Copy, without any change, the lines from the one that holds "relationships between concepts" through the final line of the material below.

+---+

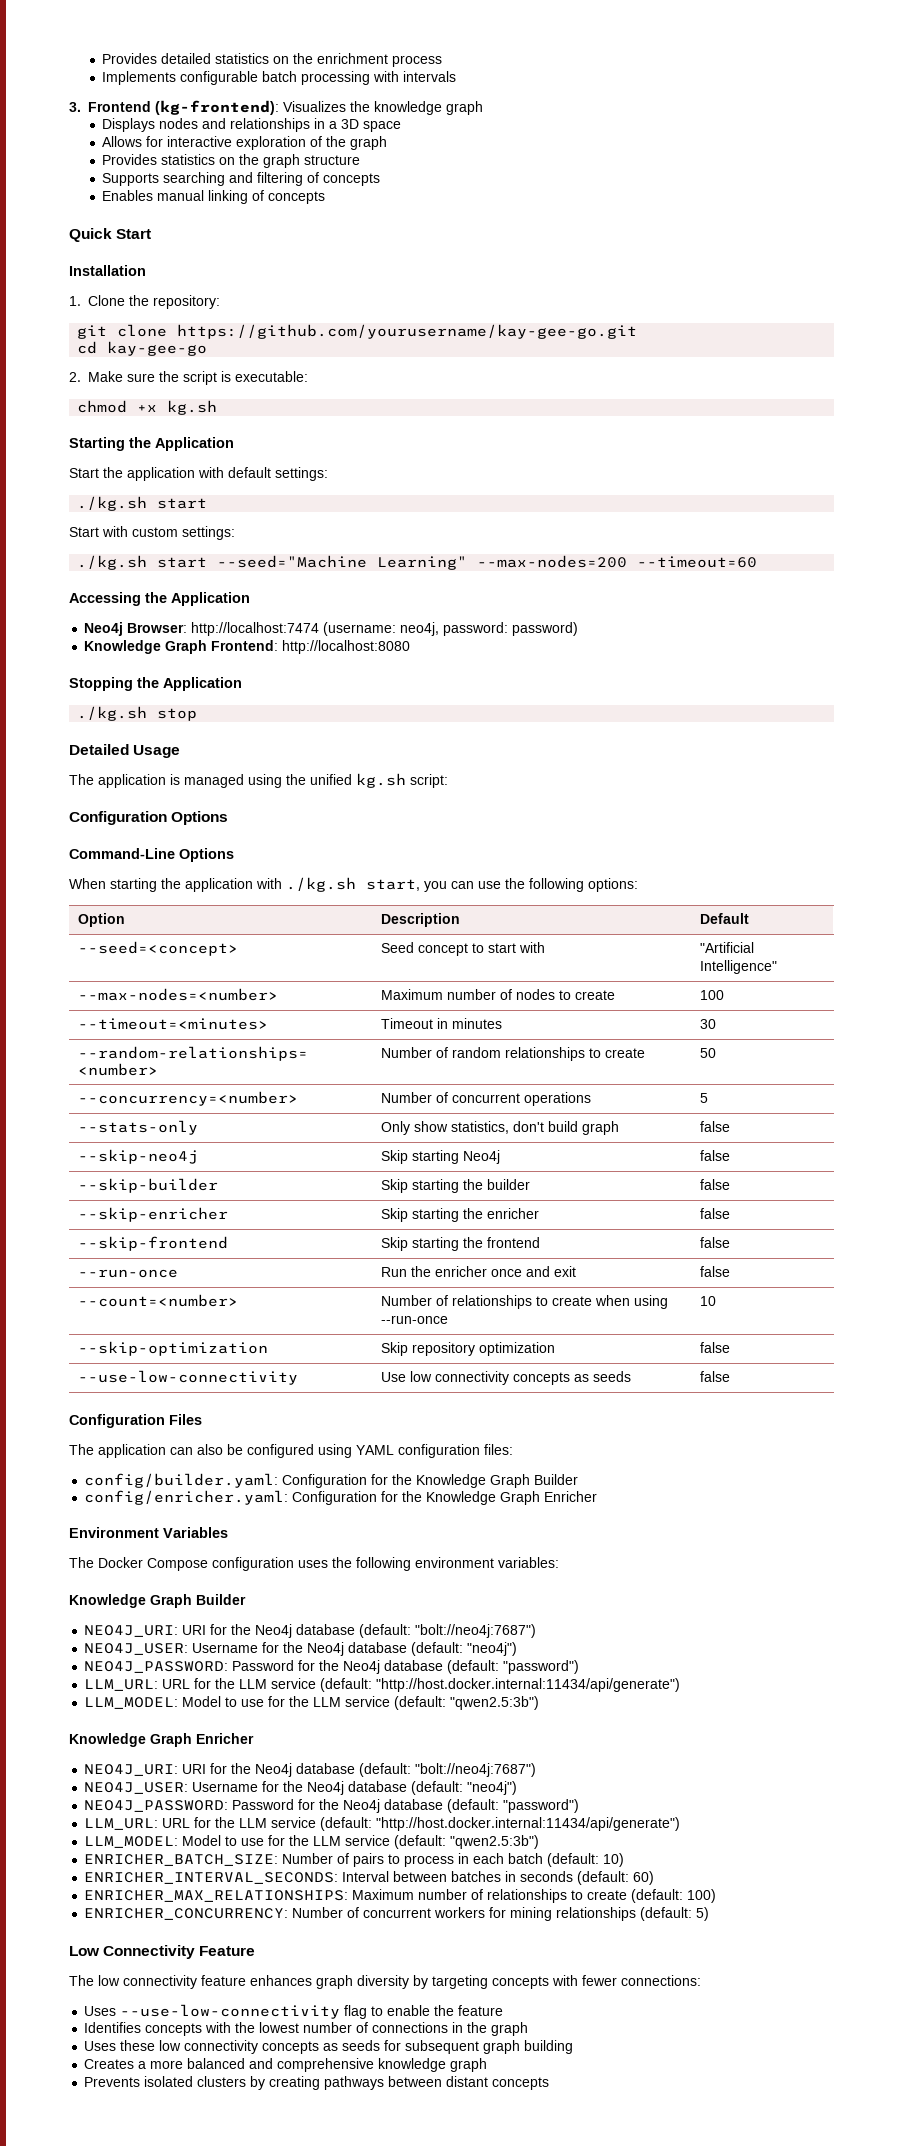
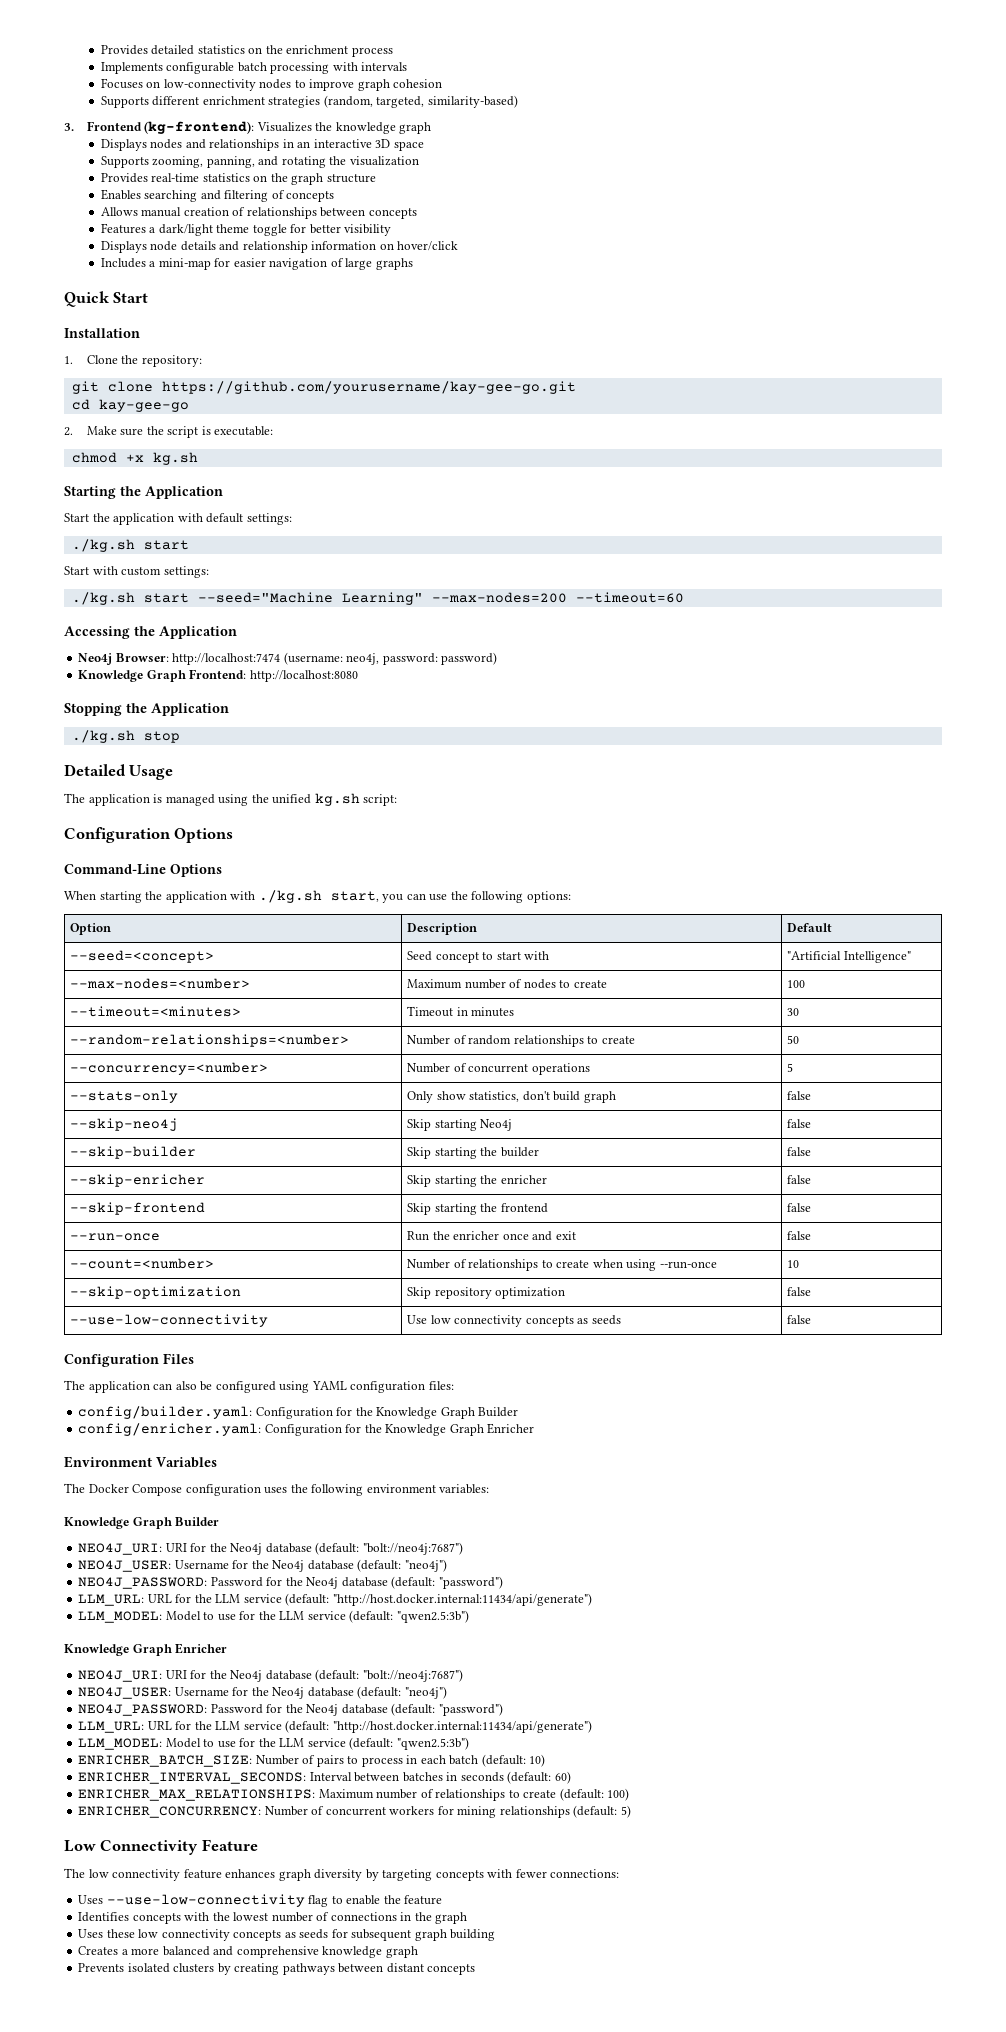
+ Focuses on low-connectivity nodes to improve graph cohesion
+ Supports different enrichment strategies (random, targeted, similarity-based)
- Displays nodes and relationships in a 3D space
+ Displays nodes and relationships in an interactive 3D space
- Allows for interactive exploration of the graph
- Provides statistics on the graph structure
+ Supports zooming, panning, and rotating the visualization
+ Provides real-time statistics on the graph structure
- Supports searching and filtering of concepts
+ Enables searching and filtering of concepts
- Enables manual linking of concepts
+ Allows manual creation of relationships between concepts
+ Features a dark/light theme toggle for better visibility
+ Displays node details and relationship information on hover/click
+ Includes a mini-map for easier navigation of large graphs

+---+

#### Response:
+ Allows manual creation of relationships between concepts
+ Features a dark/light theme toggle for better visibility
+ Displays node details and relationship information on hover/click
+ Includes a mini-map for easier navigation of large graphs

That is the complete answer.